では次に「学校での集団行動に付いて行けないこと」について説明します。
①予定が変わるとパニックに
私が学校からの配布物を見て、その日に何が行われるのかをカレンダーに書き込み、本人にも伝えているのですが、それが突然中止になる事も多く、その時には学校や家でパニックになる事もありました。例えば翌日のはずだった健康診断が急きょ当日になったり、学校探検など楽しみにしていた事が別の日に変更になったなどです。
②集団での一斉指示が通りにくい
集団での一斉指示が通りにくい事は入学前から相談していて、必要であれば個人的な声掛けをお願いしていましたが、実際はなかなか難しいようです。一斉指示とは先生が全体に向けて行う指示のことです。例えば「集合してください」をはじめ、「こっちを向いてください」「何ページを開いてください」など基本的に先生が出す指示は一斉指示ということになります。

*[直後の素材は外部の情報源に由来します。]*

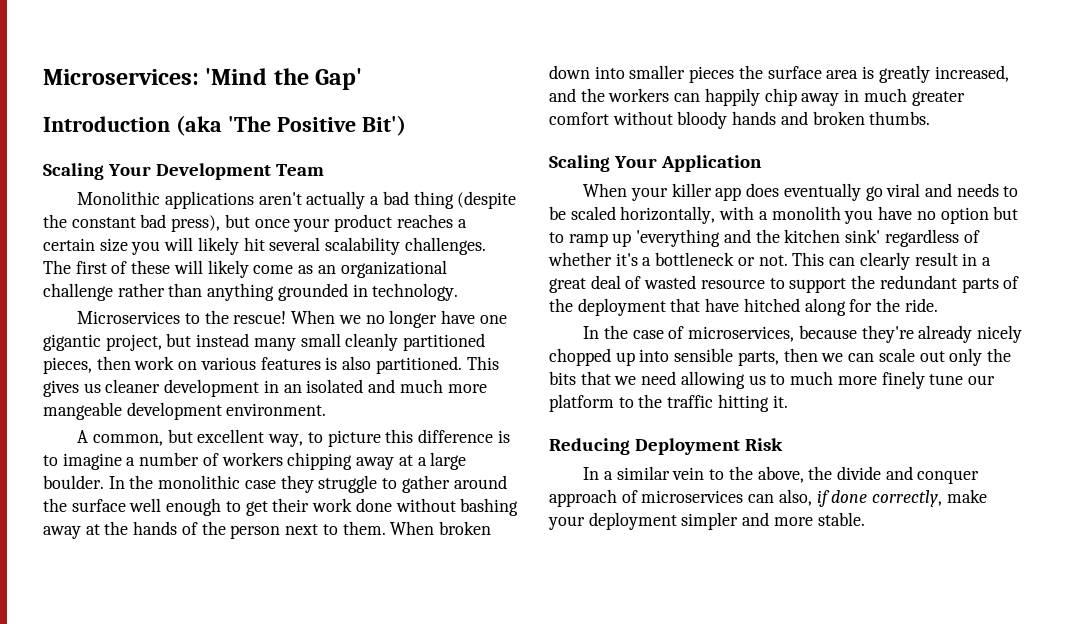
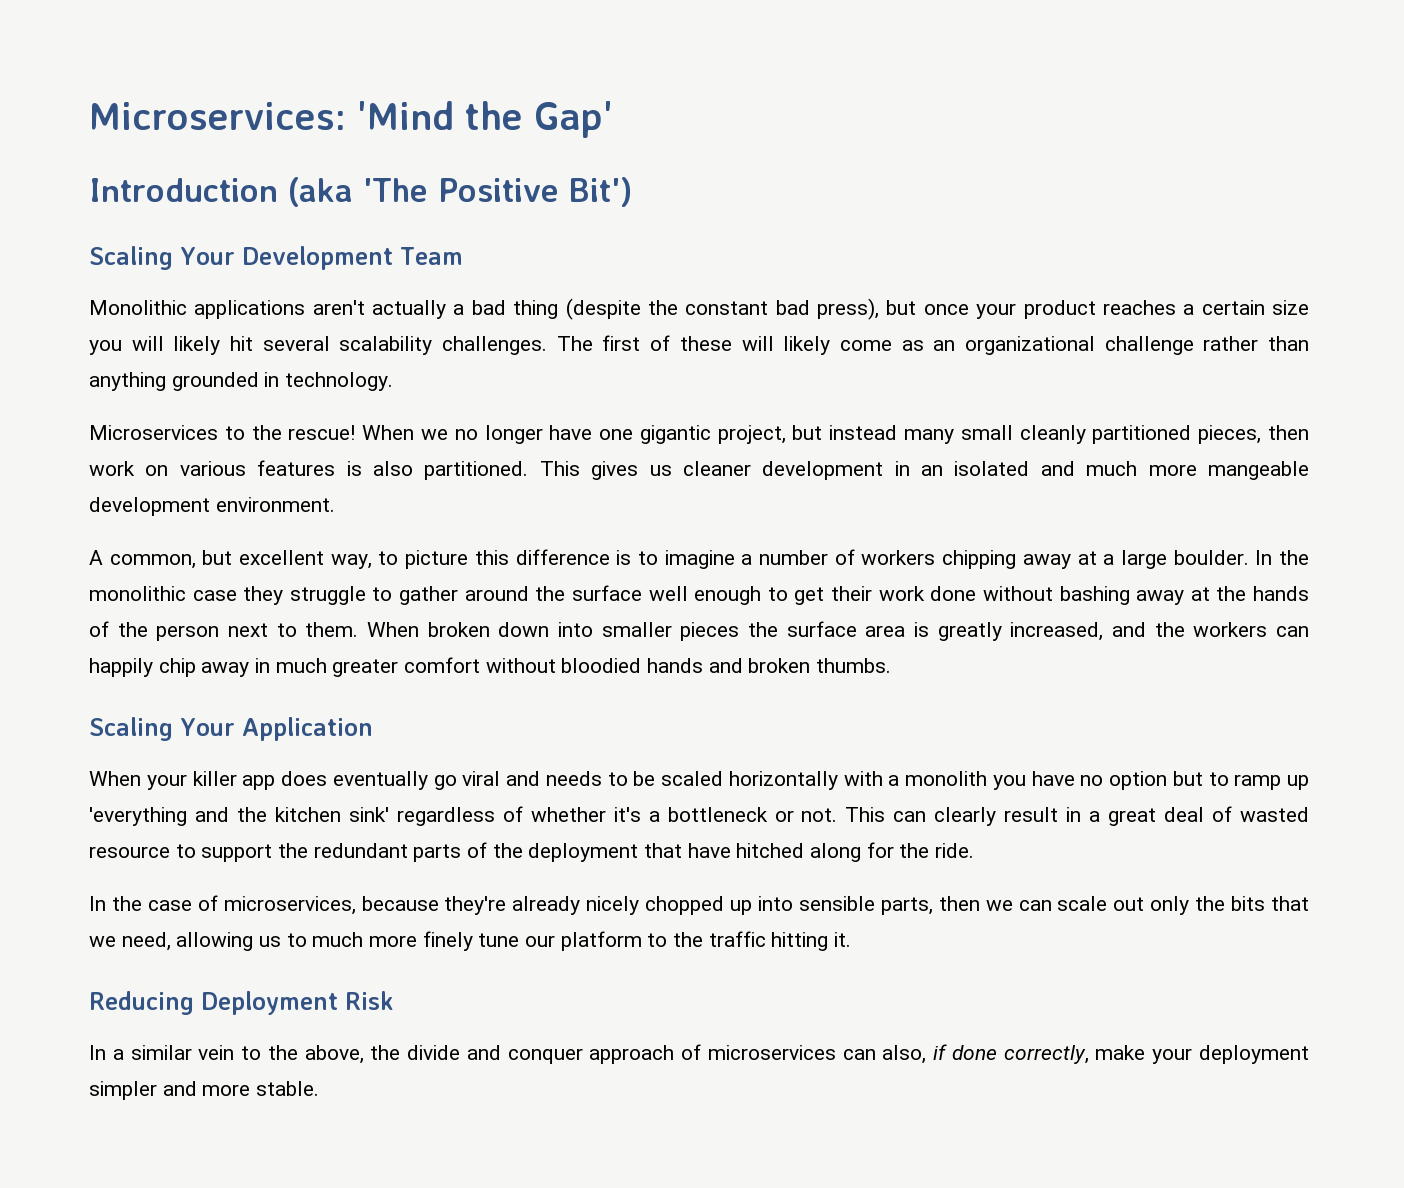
- When broken down into smaller pieces the surface area is greatly increased, and the workers can happily chip away in much greater comfort without bloody hands and broken thumbs.
+ When broken down into smaller pieces the surface area is greatly increased, and the workers can happily chip away in much greater comfort without bloodied hands and broken thumbs.
- When your killer app does eventually go viral and needs to be scaled horizontally, with a monolith you have no option but to ramp up 'everything and the kitchen sink' regardless of whether it's a bottleneck or not.
+ When your killer app does eventually go viral and needs to be scaled horizontally with a monolith you have no option but to ramp up 'everything and the kitchen sink' regardless of whether it's a bottleneck or not.
- In the case of microservices, because they're already nicely chopped up into sensible parts, then we can scale out only the bits that we need allowing us to much more finely tune our platform to the traffic hitting it.
+ In the case of microservices, because they're already nicely chopped up into sensible parts, then we can scale out only the bits that we need, allowing us to much more finely tune our platform to the traffic hitting it.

指示の意味が理解できないというよりは、一斉指示を聞き取りにくいといった方が正しいかもしれません。指示が出されている事自体に気づかないといった感じです。そのために指示が耳に入っていなかった時の個別での声掛けをお願いしていました。しかし、初めにも言いましたが、発達障害に理解の無い先生だったため、最後まで声はかけてくれませんでした。もちろん、わざとではないと思いますが…理由は分かりません。
行なった対策
支援学級に行く事は全く抵抗はありませんが、それは「本人が必要とした時」と考えていたので今はまだその時ではないと判断し、先生から指摘されたことを改善するように取り組みました。例えば「ランドセルを置いてから中身を片付けるまでの時間がかかりすぎる。出来ていない時もある」という事を指摘されました。つまり、ランドセルの中から筆記用具や教科書を出して机の中に入れ、空になったランドセルを棚に片づけるまでが遅いということです。
対策としては、原点に戻り視覚支援を強化しました。ランドセルを置いてから片付けまでの流れを一つ一つ項目で表し、1つ終わるとチェックするようにして集中力が途切れないようにしました。最後まで出来たら当時息子の好きだった仮面ライダーのクイズなどを用意して片付けが楽しくなるようにしてみました。苦手な事をしているのでそのご褒美の意味合いもありますが、「楽しみながら行なう事」が続けるためには必要だからです。そのおかげもあってだんだんと片付けの習慣も身についてきて、帰ってきたら「お母さん!今日のクイズの答えはね」というようにコミニュケーションにも役立っていました。
その後の息子の様子
クラスに馴染むのに時間がかかった息子ですが、小さいころから好きだった数字の影響で算数が得意だったので、算数が難しい項目に入っていくにつれ、息子のクラスでの見られ方が変わってきました。年長組のころから2年生、3年生の算数ドリルをやっていたので「算数博士」とあだ名をつけてもらい、クラスメイトが分からない問題を聞きにきたり、「ちょっと変わってるけど算数が凄い子」という立ち位置になったのです。
低学年のうちは特に、何か一つでも得意なものがあればそれをきっかけに関係は大きく変わる事を実感しました。
発達障害の子は発達に凸凹がある子が多いので、どうしても苦手な部分を伸ばすことに目が行ってしまいますが、得意な部分をとことん伸ばしてあげることがとても大切な事だと思います。